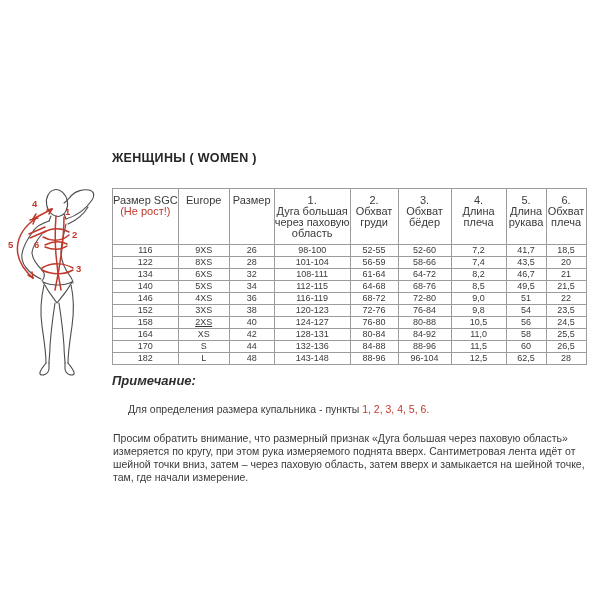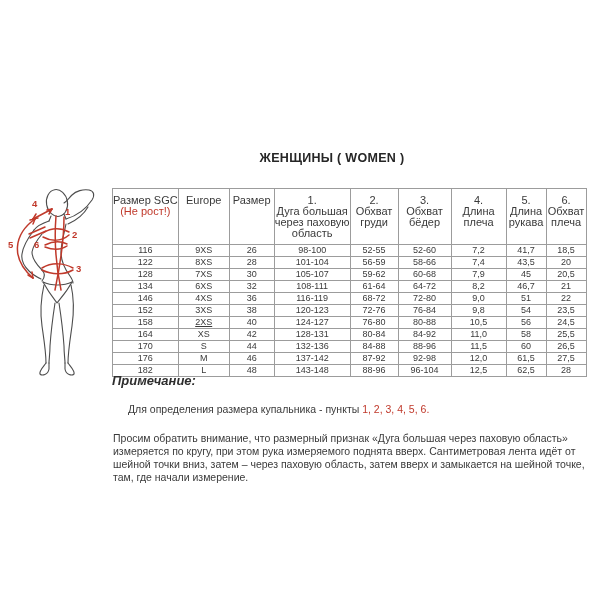--- a/index.html
+++ b/index.html
@@ -10,7 +10,7 @@
   }
   .page-title{
     position:absolute;left:112px;top:151px;width:440px;
-    text-align:center;font-size:12.5px;font-weight:bold;color:#262626;
+    text-align:left;font-size:12.5px;font-weight:bold;color:#262626;
     letter-spacing:.3px;
   }
   .figure-wrap{position:absolute;left:6px;top:186px;width:112px;height:195px;}

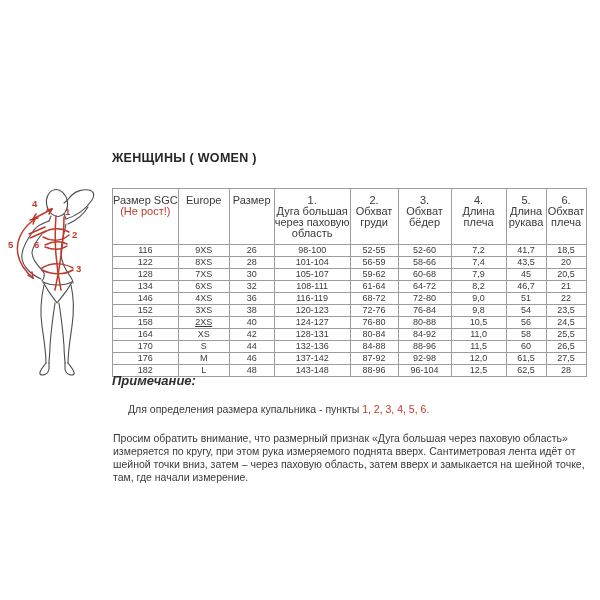--- a/index.html
+++ b/index.html
@@ -185,17 +185,6 @@
         <td>20</td>
       </tr>
       <tr>
-        <td>128</td>
-        <td>7XS</td>
-        <td>30</td>
-        <td>105-107</td>
-        <td>59-62</td>
-        <td>60-68</td>
-        <td>7,9</td>
-        <td>45</td>
-        <td>20,5</td>
-      </tr>
-      <tr>
         <td>134</td>
         <td>6XS</td>
         <td>32</td>

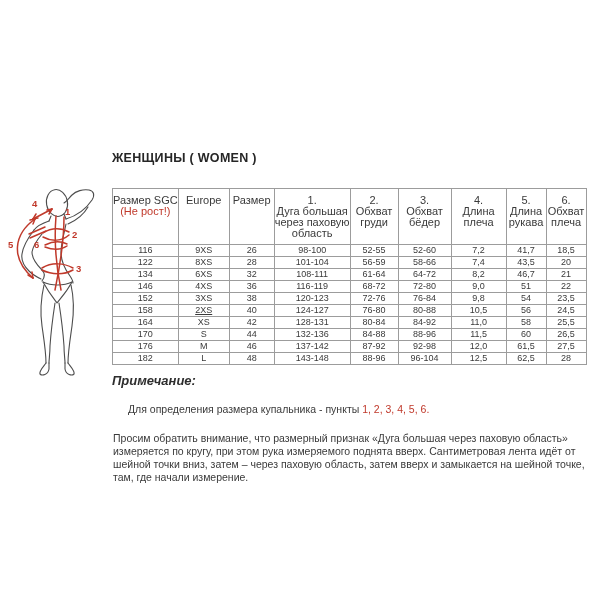--- a/index.html
+++ b/index.html
@@ -196,6 +196,17 @@
         <td>21</td>
       </tr>
       <tr>
+        <td>140</td>
+        <td>5XS</td>
+        <td>34</td>
+        <td>112-115</td>
+        <td>64-68</td>
+        <td>68-76</td>
+        <td>8,5</td>
+        <td>49,5</td>
+        <td>21,5</td>
+      </tr>
+      <tr>
         <td>146</td>
         <td>4XS</td>
         <td>36</td>

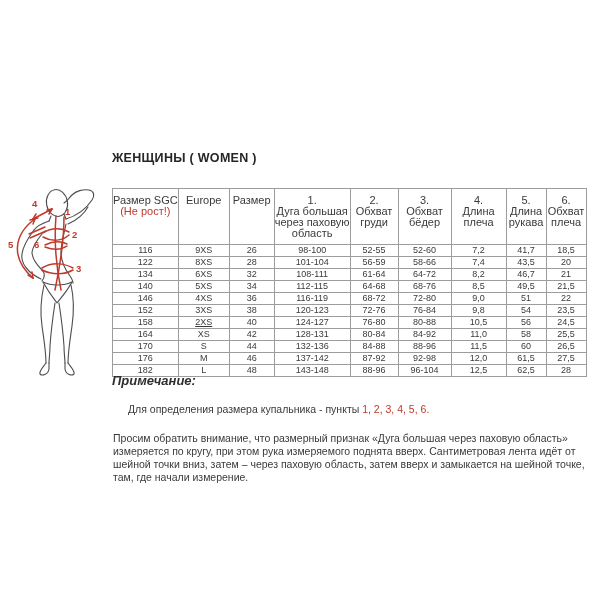--- a/index.html
+++ b/index.html
@@ -262,17 +262,6 @@
         <td>26,5</td>
       </tr>
       <tr>
-        <td>176</td>
-        <td>M</td>
-        <td>46</td>
-        <td>137-142</td>
-        <td>87-92</td>
-        <td>92-98</td>
-        <td>12,0</td>
-        <td>61,5</td>
-        <td>27,5</td>
-      </tr>
-      <tr>
         <td>182</td>
         <td>L</td>
         <td>48</td>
....
The answer must consist of each line from the data that includes the string "font".

» SOLUTION TO THIS EXERCISE
-    text-align:center;font-size:12.5px;font-weight:bold;color:#262626;
+    text-align:left;font-size:12.5px;font-weight:bold;color:#262626;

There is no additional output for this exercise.